TASK GOAL –
The expected answer is every line of the material that contains the word "padding".

EXCERPTED RECORDS –
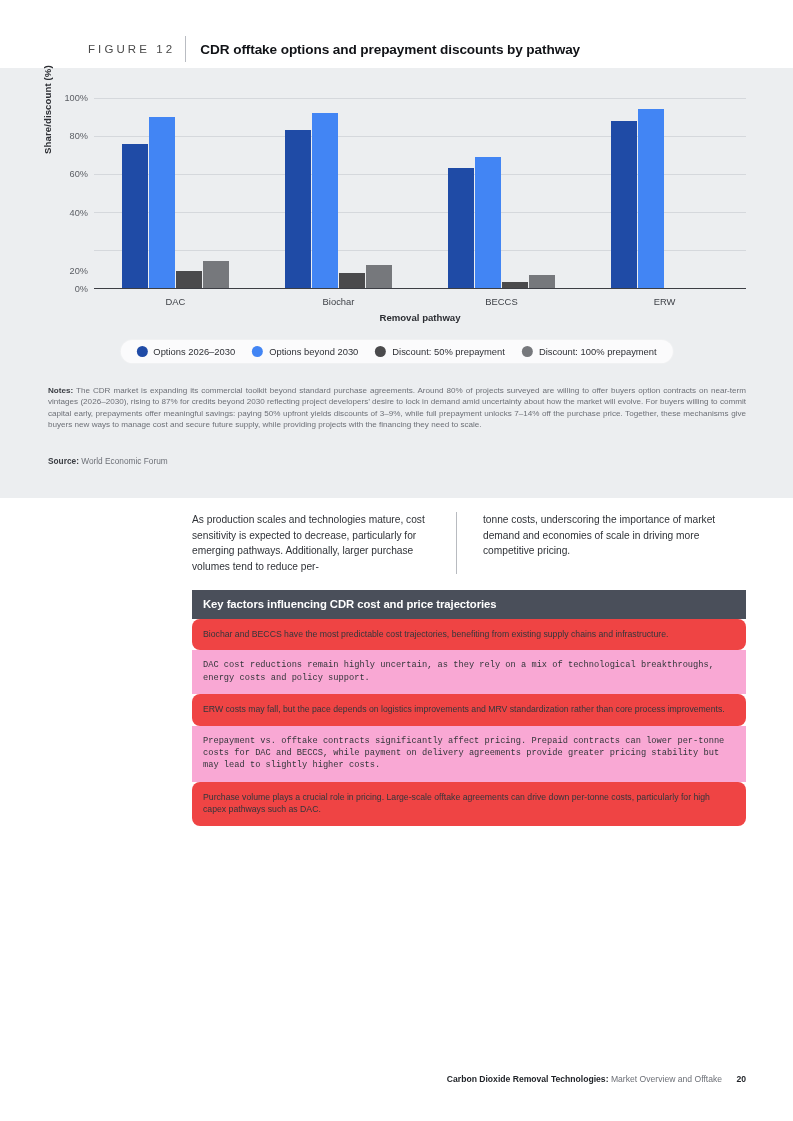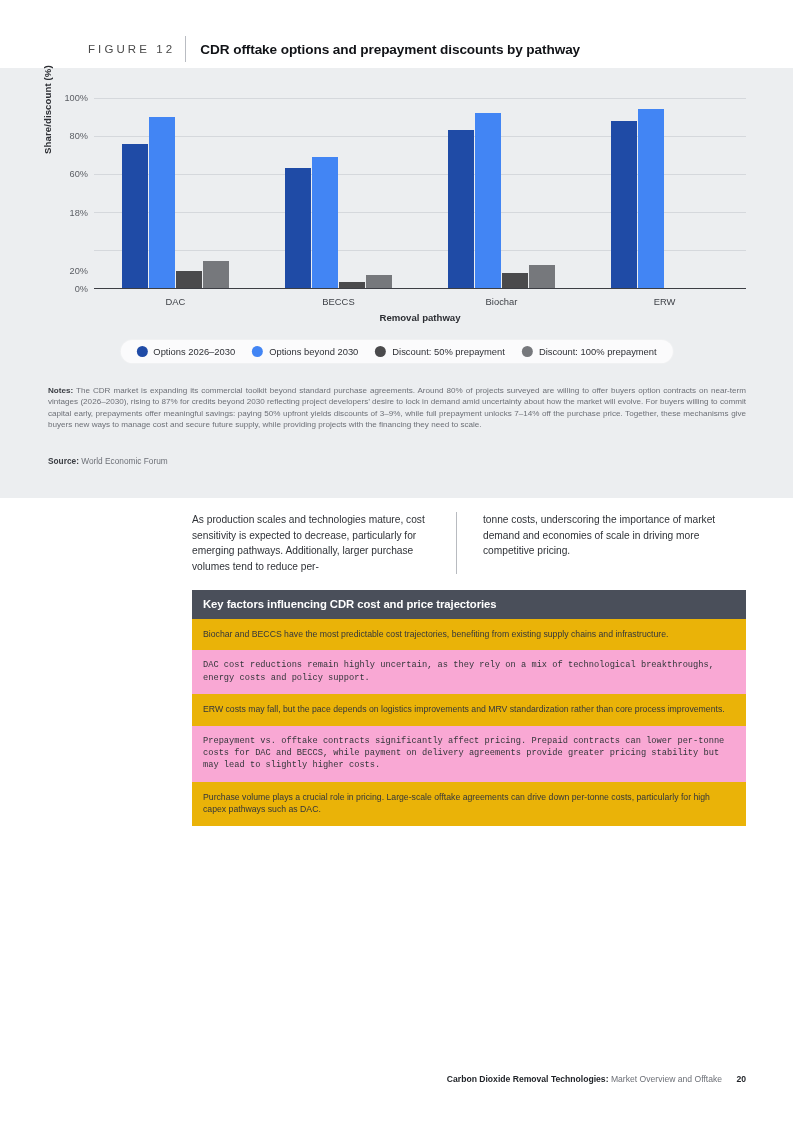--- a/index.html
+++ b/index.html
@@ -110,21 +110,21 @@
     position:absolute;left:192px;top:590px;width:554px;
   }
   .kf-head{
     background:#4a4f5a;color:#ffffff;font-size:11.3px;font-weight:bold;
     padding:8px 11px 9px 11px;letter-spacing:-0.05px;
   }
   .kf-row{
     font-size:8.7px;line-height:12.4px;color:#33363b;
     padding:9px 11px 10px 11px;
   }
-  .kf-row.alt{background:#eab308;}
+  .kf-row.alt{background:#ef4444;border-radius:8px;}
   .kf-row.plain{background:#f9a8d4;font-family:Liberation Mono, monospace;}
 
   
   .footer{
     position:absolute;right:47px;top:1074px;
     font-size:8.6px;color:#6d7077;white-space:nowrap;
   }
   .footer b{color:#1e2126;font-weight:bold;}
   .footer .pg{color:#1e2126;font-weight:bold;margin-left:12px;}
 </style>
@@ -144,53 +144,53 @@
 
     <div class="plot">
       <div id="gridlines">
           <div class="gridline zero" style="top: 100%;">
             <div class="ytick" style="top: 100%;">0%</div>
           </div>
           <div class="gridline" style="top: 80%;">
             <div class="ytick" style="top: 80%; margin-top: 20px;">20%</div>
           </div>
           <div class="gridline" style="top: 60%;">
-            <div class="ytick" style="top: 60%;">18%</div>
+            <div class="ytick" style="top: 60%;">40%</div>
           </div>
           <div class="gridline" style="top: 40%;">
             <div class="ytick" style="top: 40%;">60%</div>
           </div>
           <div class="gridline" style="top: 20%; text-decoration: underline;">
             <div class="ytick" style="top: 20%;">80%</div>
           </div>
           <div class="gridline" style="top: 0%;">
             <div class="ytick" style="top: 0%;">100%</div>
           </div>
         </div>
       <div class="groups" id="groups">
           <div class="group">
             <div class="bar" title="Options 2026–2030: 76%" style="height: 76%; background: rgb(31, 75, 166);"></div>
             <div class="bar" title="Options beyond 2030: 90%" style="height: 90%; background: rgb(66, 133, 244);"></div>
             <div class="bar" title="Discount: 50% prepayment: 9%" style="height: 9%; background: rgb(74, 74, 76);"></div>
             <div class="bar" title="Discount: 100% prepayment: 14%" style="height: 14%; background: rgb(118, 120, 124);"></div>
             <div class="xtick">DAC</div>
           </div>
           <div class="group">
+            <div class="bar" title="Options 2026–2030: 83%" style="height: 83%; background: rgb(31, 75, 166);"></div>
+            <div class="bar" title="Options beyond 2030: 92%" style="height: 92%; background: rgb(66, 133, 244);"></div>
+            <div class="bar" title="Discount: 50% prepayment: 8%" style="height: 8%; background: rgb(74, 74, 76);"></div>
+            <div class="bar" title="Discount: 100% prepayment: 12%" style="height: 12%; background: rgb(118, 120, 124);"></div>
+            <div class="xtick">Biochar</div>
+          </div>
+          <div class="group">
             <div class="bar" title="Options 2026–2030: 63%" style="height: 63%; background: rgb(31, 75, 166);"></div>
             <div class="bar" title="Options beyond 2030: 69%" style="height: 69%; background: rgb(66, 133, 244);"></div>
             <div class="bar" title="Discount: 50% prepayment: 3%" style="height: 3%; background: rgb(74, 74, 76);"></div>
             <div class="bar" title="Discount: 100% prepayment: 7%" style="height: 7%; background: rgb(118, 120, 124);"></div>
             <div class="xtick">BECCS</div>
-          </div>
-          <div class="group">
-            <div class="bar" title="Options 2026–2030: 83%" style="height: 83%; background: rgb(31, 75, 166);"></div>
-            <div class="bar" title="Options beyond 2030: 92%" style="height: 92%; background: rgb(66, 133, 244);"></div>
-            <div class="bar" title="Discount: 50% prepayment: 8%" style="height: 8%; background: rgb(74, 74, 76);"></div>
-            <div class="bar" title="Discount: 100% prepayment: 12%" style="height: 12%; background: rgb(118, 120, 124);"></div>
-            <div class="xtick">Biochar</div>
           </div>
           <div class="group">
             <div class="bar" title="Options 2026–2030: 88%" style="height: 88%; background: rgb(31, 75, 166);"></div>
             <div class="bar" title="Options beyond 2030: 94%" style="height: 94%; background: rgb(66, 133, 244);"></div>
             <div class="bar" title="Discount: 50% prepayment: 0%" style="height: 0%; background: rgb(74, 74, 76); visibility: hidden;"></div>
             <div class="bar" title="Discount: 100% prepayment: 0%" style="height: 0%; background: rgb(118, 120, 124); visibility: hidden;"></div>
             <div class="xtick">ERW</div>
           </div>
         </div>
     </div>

--

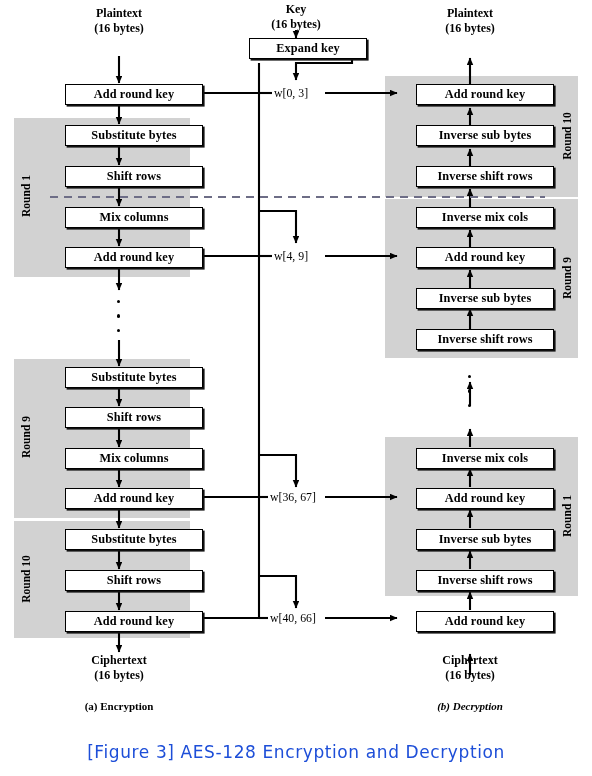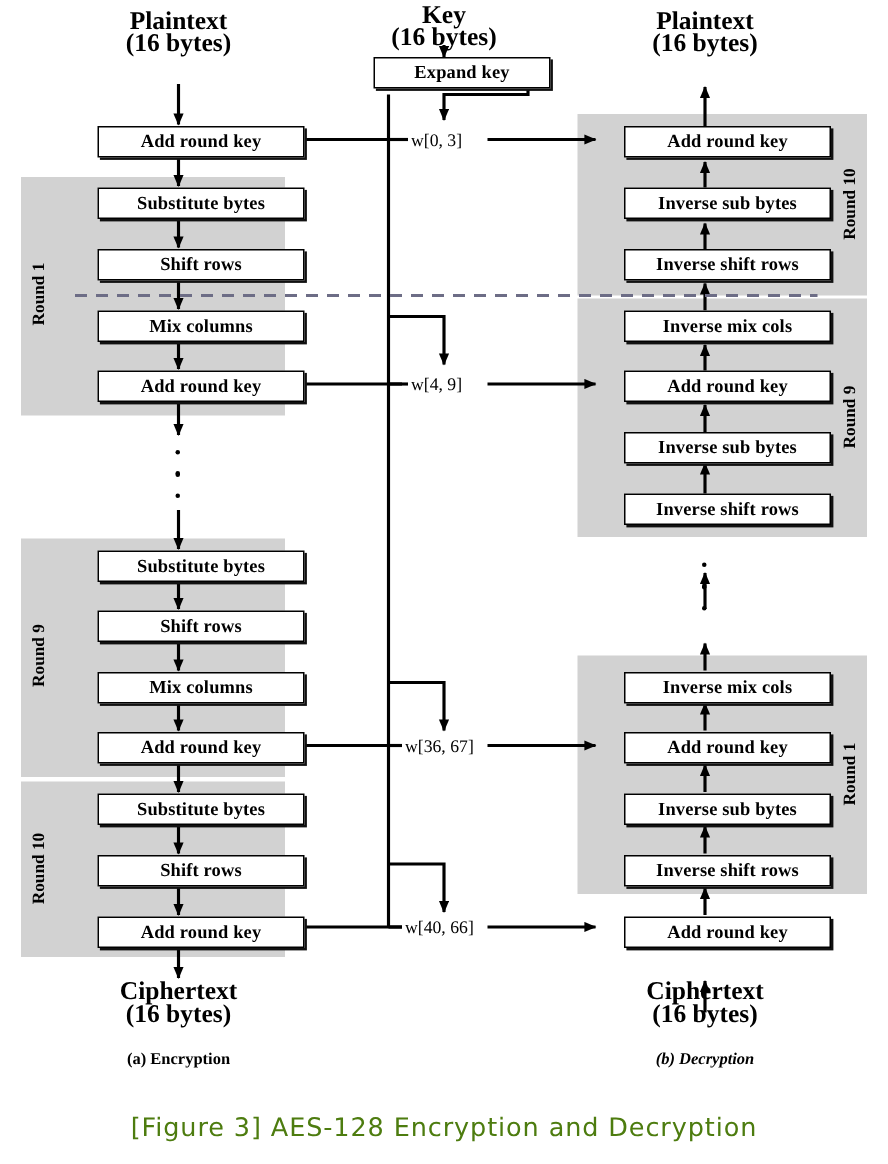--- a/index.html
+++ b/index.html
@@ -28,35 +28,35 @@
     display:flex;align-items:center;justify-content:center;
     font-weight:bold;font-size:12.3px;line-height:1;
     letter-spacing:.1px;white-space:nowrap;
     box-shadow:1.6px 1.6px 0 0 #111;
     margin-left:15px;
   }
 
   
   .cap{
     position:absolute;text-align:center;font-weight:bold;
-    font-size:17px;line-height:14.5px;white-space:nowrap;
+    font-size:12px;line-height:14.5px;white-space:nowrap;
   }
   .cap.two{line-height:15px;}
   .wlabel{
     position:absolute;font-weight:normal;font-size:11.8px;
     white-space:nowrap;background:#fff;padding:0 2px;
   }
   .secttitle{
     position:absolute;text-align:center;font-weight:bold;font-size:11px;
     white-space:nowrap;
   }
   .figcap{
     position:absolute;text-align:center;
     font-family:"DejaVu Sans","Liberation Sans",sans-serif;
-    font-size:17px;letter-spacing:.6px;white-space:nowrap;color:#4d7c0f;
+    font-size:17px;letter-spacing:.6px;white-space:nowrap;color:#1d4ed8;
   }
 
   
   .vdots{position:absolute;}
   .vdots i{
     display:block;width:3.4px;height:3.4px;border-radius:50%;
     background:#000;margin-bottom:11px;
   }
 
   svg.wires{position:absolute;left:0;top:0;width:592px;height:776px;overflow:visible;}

ANSWER BOX –
     padding:8px 11px 9px 11px;letter-spacing:-0.05px;
     padding:9px 11px 10px 11px;
     white-space:nowrap;background:#fff;padding:0 2px;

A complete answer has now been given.